_WORK REQUEST_
Search the entries below for the word "github", then copy each line in which it is found.

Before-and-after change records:
....
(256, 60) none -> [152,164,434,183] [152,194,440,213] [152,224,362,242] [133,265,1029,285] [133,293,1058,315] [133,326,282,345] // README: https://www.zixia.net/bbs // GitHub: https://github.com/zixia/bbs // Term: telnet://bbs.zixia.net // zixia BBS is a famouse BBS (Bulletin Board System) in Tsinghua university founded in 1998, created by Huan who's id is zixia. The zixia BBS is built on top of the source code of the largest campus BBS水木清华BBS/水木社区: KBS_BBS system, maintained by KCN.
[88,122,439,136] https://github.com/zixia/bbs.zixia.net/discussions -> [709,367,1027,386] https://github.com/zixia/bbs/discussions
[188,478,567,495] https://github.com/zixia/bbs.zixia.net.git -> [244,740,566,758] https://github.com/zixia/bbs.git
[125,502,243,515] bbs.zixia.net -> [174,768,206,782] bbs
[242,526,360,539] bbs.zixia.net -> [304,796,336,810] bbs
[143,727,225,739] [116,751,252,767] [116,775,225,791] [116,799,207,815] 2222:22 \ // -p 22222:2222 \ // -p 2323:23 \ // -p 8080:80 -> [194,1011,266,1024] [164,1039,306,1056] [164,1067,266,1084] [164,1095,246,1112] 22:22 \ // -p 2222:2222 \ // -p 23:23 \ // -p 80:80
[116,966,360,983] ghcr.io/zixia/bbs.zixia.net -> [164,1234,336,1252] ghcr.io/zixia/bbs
....
_EXERCISE RESULT_
(256, 60) none -> [152,164,434,183] [152,194,440,213] [152,224,362,242] [133,265,1029,285] [133,293,1058,315] [133,326,282,345] // README: https://www.zixia.net/bbs // GitHub: https://github.com/zixia/bbs // Term: telnet://bbs.zixia.net // zixia BBS is a famouse BBS (Bulletin Board System) in Tsinghua university founded in 1998, created by Huan who's id is zixia. The zixia BBS is built on top of the source code of the largest campus BBS水木清华BBS/水木社区: KBS_BBS system, maintained by KCN.
[88,122,439,136] https://github.com/zixia/bbs.zixia.net/discussions -> [709,367,1027,386] https://github.com/zixia/bbs/discussions
[188,478,567,495] https://github.com/zixia/bbs.zixia.net.git -> [244,740,566,758] https://github.com/zixia/bbs.git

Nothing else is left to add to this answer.